§ TASK DIRECTIONS:
Among the entries below, copy only the span from the line containing "(313, 343) none" through the line containing "[177,253,228,270] handly ->". Do so exactly, and skip the pictures.

Itemized modification records:
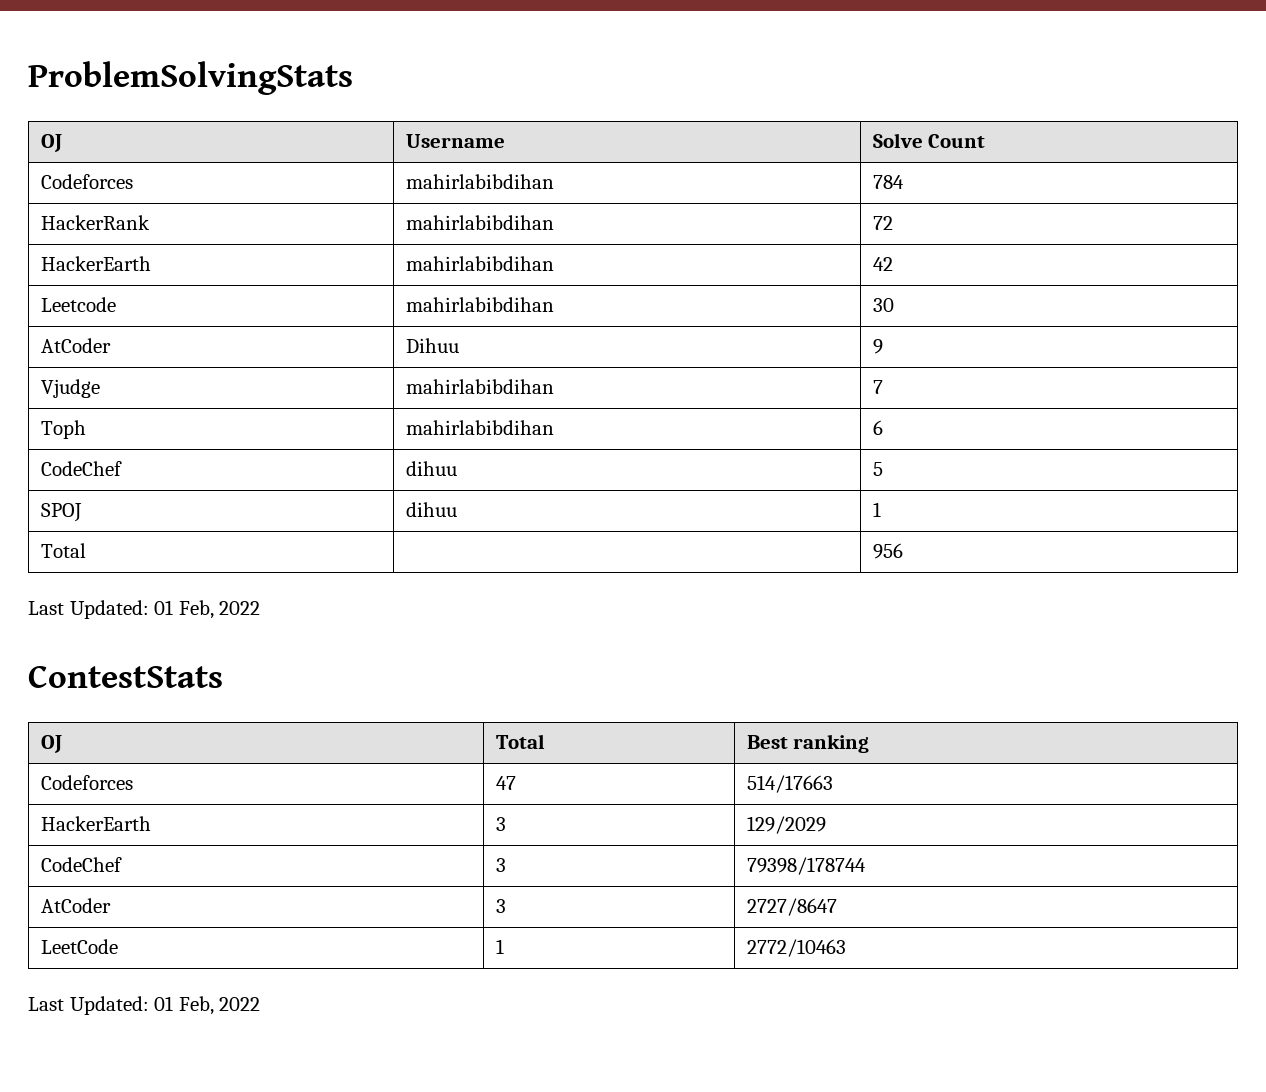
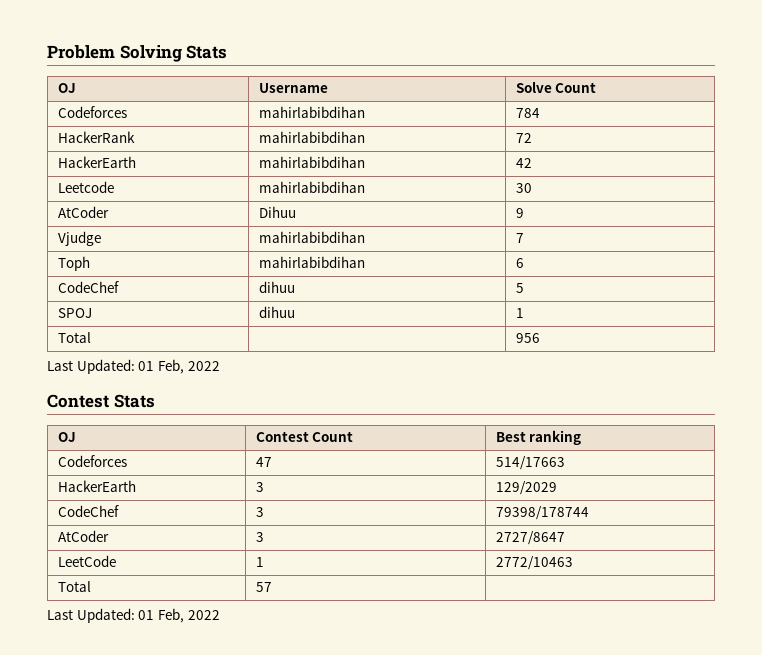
[28,61,353,95] ProblemSolvingStats -> [47,45,228,62] Problem Solving Stats
[28,665,223,688] [40,735,62,753] [495,734,545,749] ContestStats // OJ | Total -> [47,394,155,408] [57,432,76,442] [255,431,354,442] Contest Stats // OJ | Contest Count
(846, 948) none -> [57,581,91,592] [255,582,272,592] // Total | 57 |

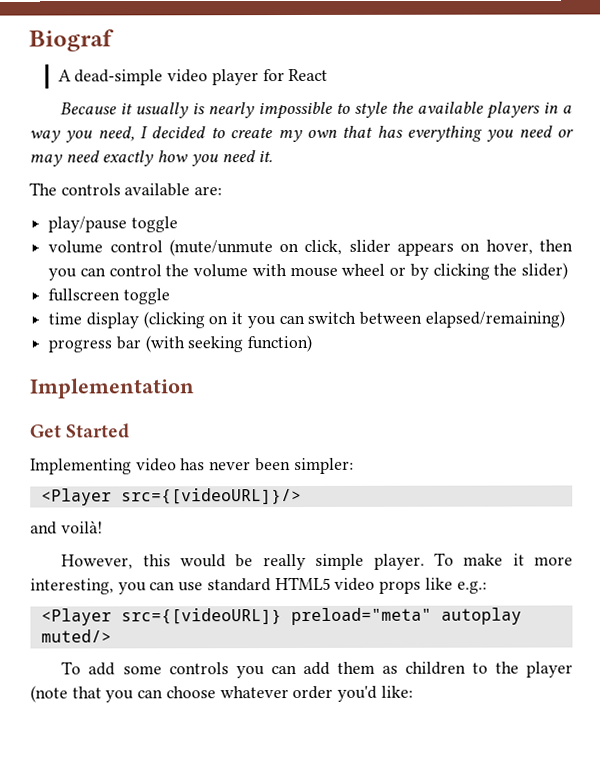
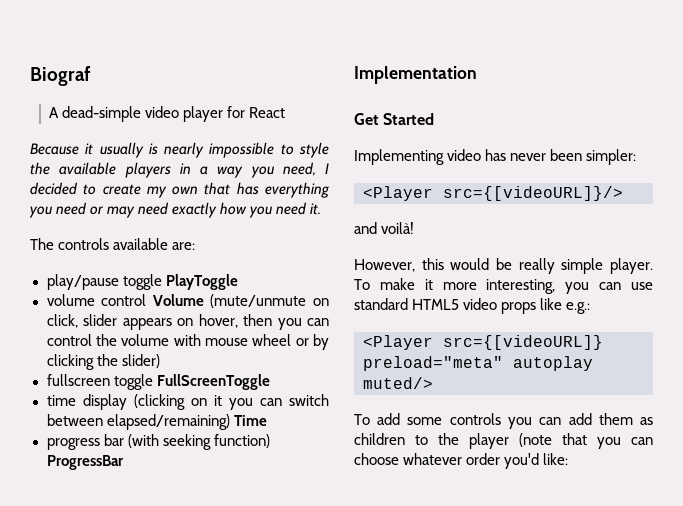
(178, 224) none -> [165,274,238,290] PlayToggle
(163, 246) none -> [152,294,204,306] Volume
(170, 296) none -> [156,374,270,390] FullScreenToggle
(565, 319) none -> [233,415,267,426] Time
(313, 343) none -> [46,455,124,470] ProgressBar

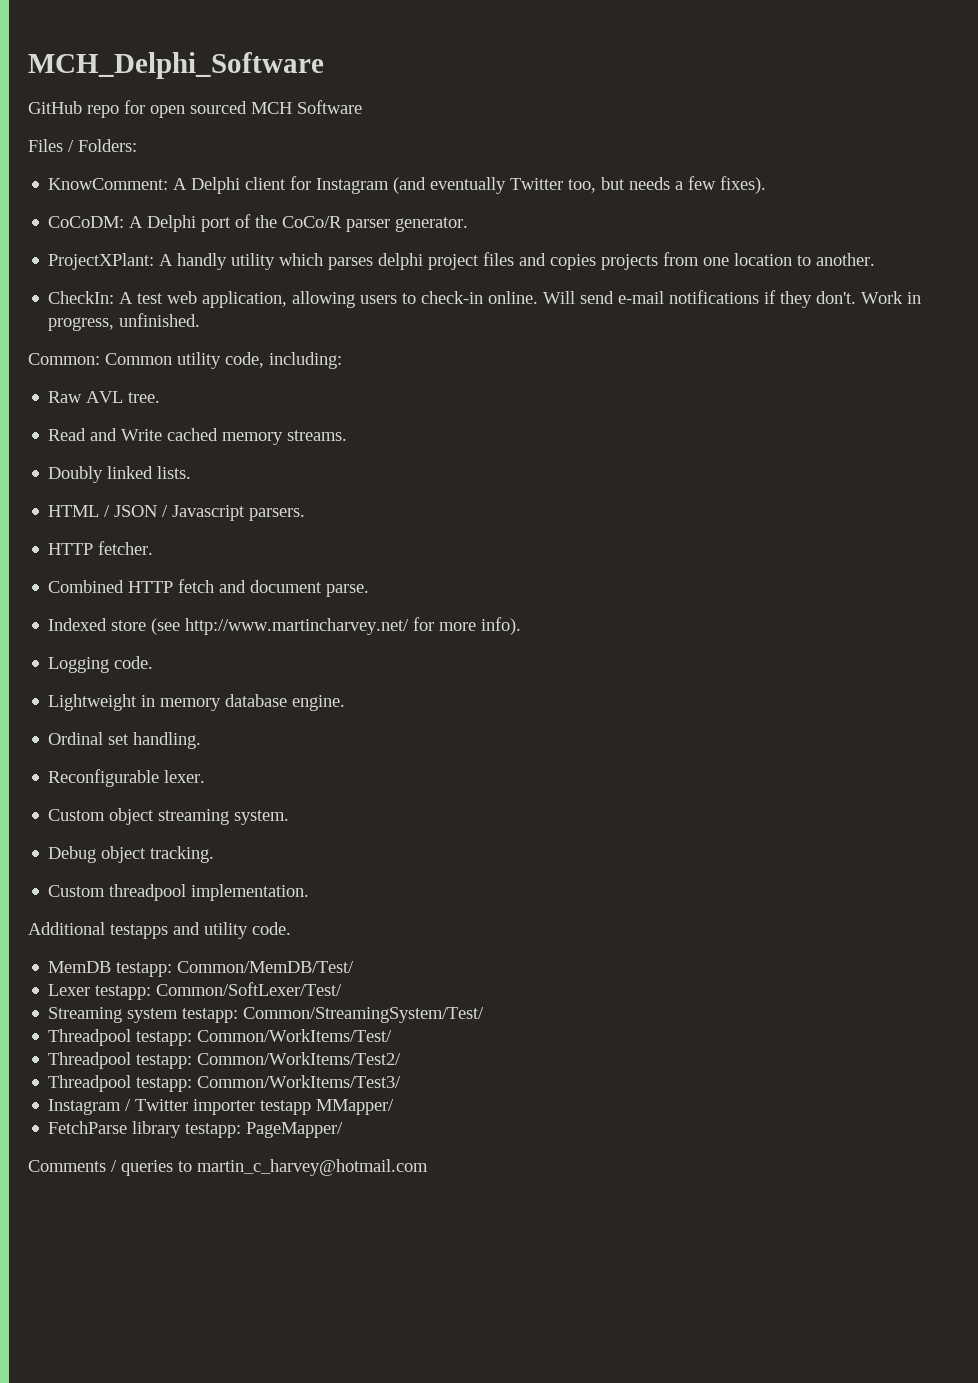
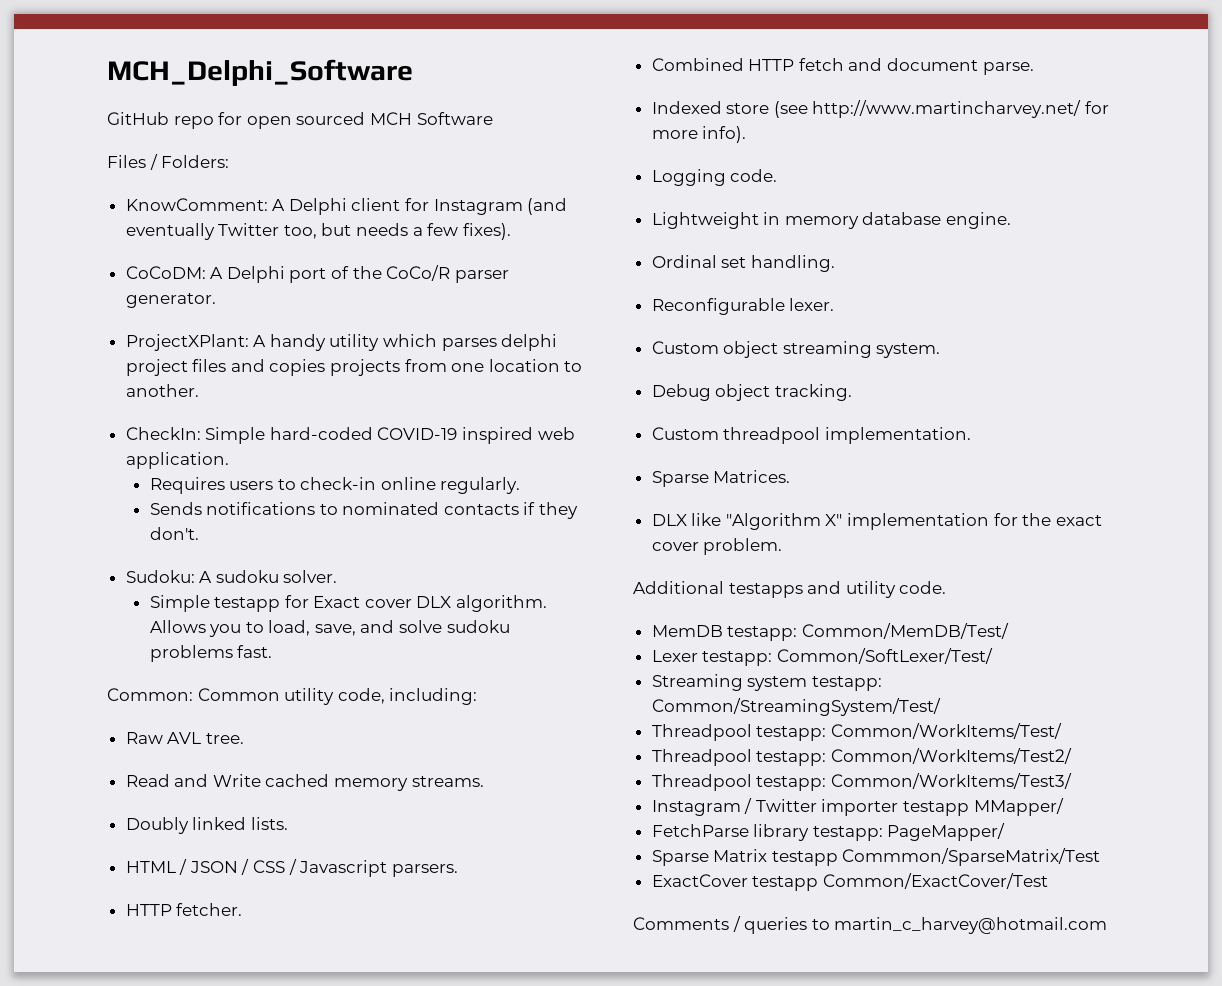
[177,253,228,270] handly -> [269,334,326,351] handy
[119,290,922,308] [48,313,201,331] A test web application, allowing users to check-in online. Will send e-mail notifications if they don't. Work in progress, unfinished. -> [205,427,575,444] [125,452,229,469] [149,477,521,494] [149,502,579,519] [149,527,199,540] [125,570,338,583] [149,595,548,612] [149,620,510,637] [149,645,273,662] Simple hard-coded COVID-19 inspired web application. // Requires users to check-in online regularly. // Sends notifications to nominated contacts if they don't. // Sudoku: A sudoku solver. // Simple testapp for Exact cover DLX algorithm. Allows you to load, save, and solve sudoku problems fast.
(169, 511) none -> [253,859,297,875] CSS /
(310, 892) none -> [651,470,791,487] [651,513,1102,530] [651,538,783,555] // Sparse Matrices. // DLX like "Algorithm X" implementation for the exact cover problem.
(344, 1130) none -> [651,848,1101,866] [651,873,1048,891] // Sparse Matrix testapp Commmon/SparseMatrix/Test // ExactCover testapp Common/ExactCover/Test

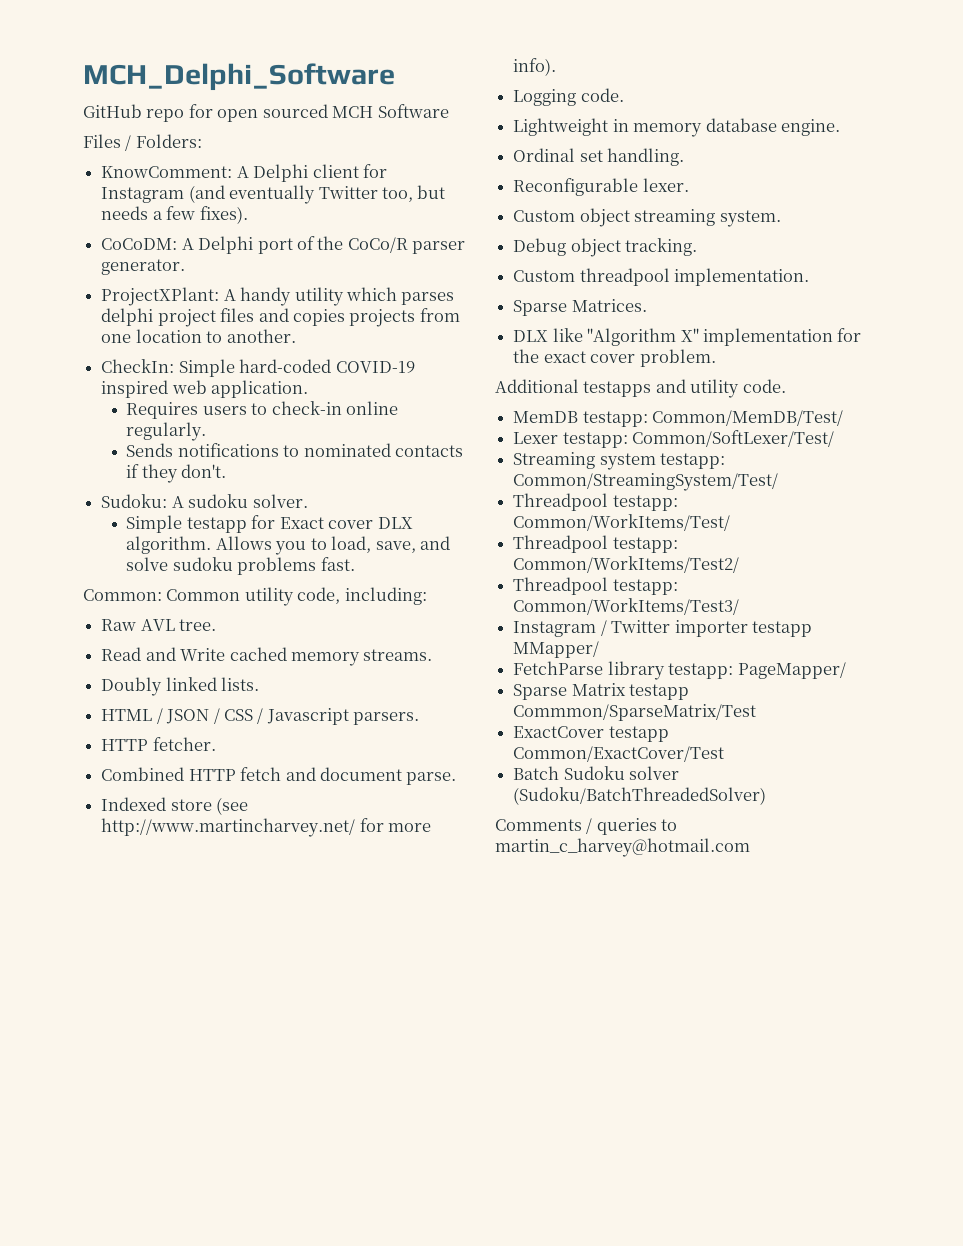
(1048, 881) none -> [513,766,680,780] [513,787,767,805] // Batch Sudoku solver (Sudoku/BatchThreadedSolver)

§ ANSWER SECTION:
(313, 343) none -> [46,455,124,470] ProgressBar

[177,253,228,270] handly -> [269,334,326,351] handy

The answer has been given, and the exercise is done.